Housing Starts Plunged in May After Tax Credit Expired
If one begins with the 1990s economic expansion median of a roughly 1.4- million-unit annualized rate -- it would be unreasonable to use the previous decade's "housing bubble" median of about 2.0 million units -- and assume a 15% increase in starts per year, it would take about five years for starts to return to normal levels near a 1.4 million rate.
Of course, housing starts, particularly when they're at a very low base as they are now, are capable of increasing 20% or even 25% in a year. If this happens, it would shorten the return time to normal levels.
Home Building: Strengthening or Meandering?
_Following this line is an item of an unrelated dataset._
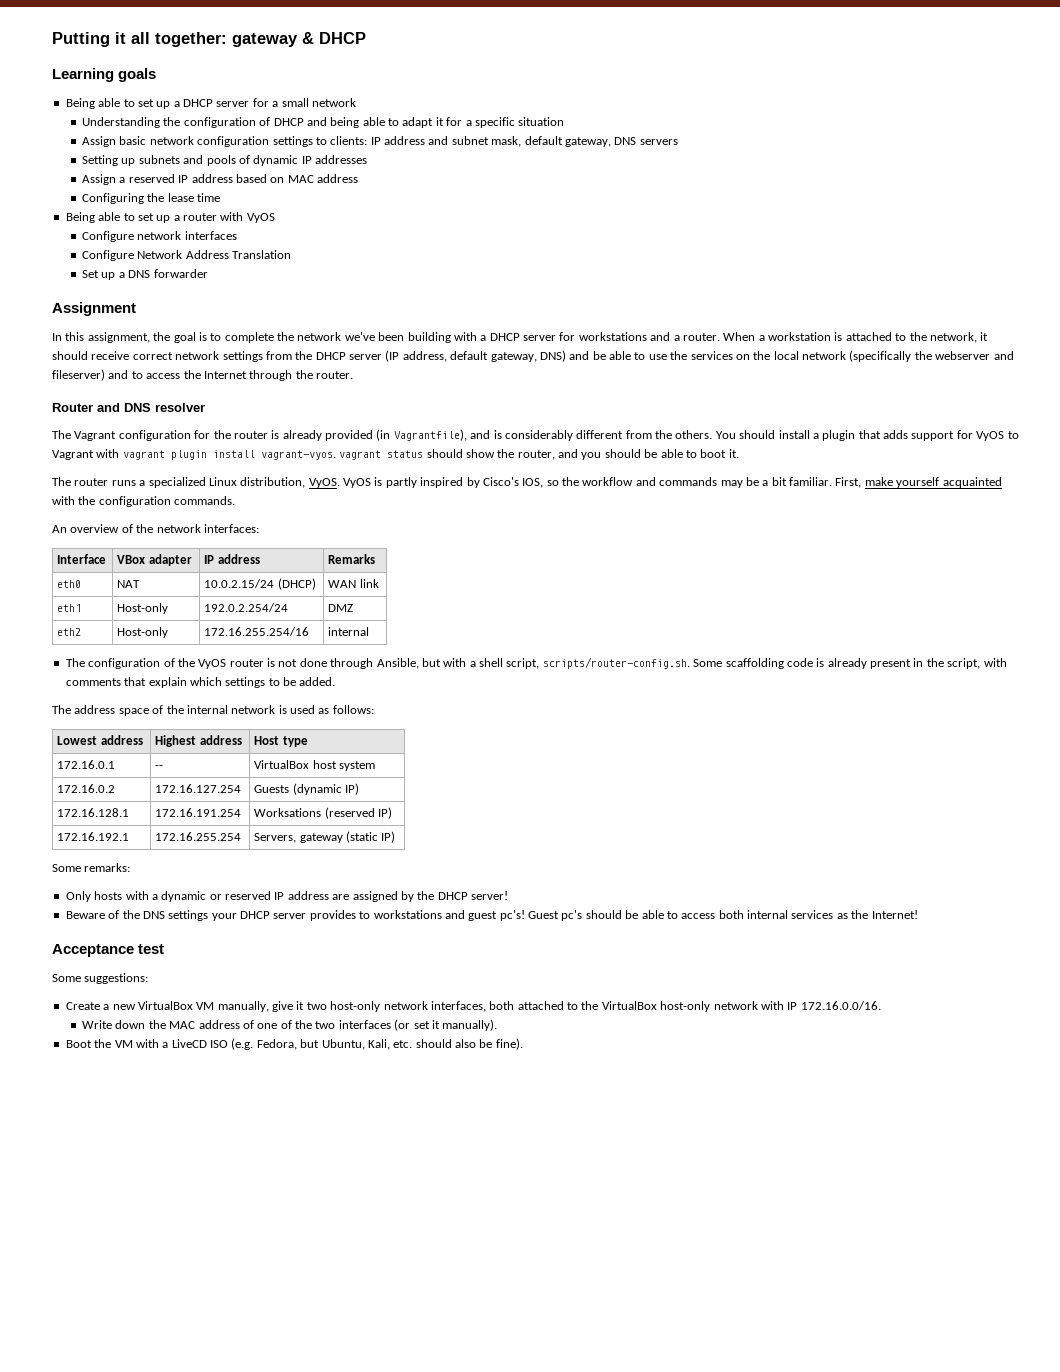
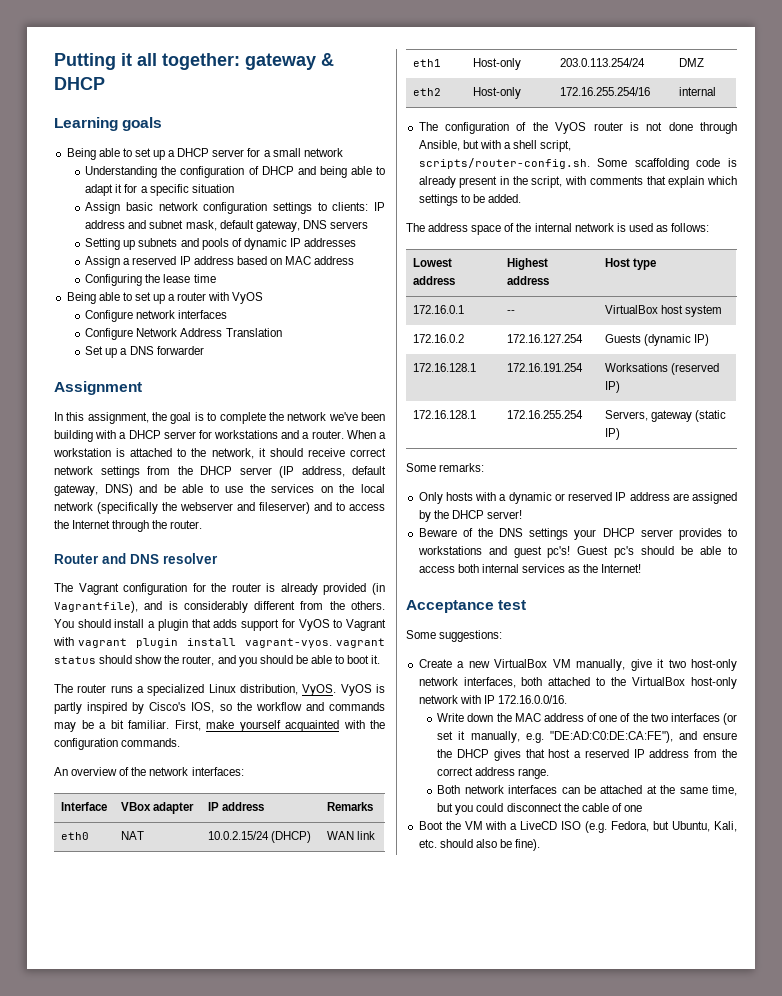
[204,603,289,612] 192.0.2.254/24 -> [559,58,645,67] 203.0.113.254/24
[57,832,130,841] 172.16.192.1 -> [412,410,476,419] 172.16.128.1
[442,1019,498,1031] manually). -> [470,731,737,743] [437,749,737,761] [437,767,550,779] [437,785,737,796] [437,803,643,815] manually, e.g. "DE:AD:C0:DE:CA:FE"), and ensure the DHCP gives that host a reserved IP address from the correct address range. // Both network interfaces can be attached at the same time, but you could disconnect the cable of one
But how likely is a boom in starts given the current housing sector and U.S. economic conditions?
In addition to a reduction in inventories of new homes, the economic bulls would point to a 7.8% rise in starts since May 2009, when they totaled a 550,000-unit annualized rate, as a sign of life in the sector, after the recession's drought. Housing starts bottomed in April 2009, when they fell to a level of 477,000.
The economic bears, however, would see a more somber picture: a housing starts roller-coaster -- with starts rising up until the end of the initial home-buyer tax credit on October 30, 2009, then falling, then rising again until the end of the tax credit's extended period on April 30, 2010, then falling.
Another data point the bears would cite: building permits, which again fell substantially in May, plunging 5.9% to a 574,000 annual rate, after plummeting 10% in April. Economists monitor building permits because they are a telling gauge of future activity in the sector.
Taken together, the decline in starts and permits as the tax credit expired suggests a home-building boom is not likely in the quarter ahead. Builders are not seeing enough demand in the economy to warrant substantially increasing home-building activity. And more than likely, builders will need to see sustained, monthly job growth of 150,000 to 200,000 jobs per month -- with an increase in household income driven by that hiring expansion -- before deciding to markedly increase construction of new homes.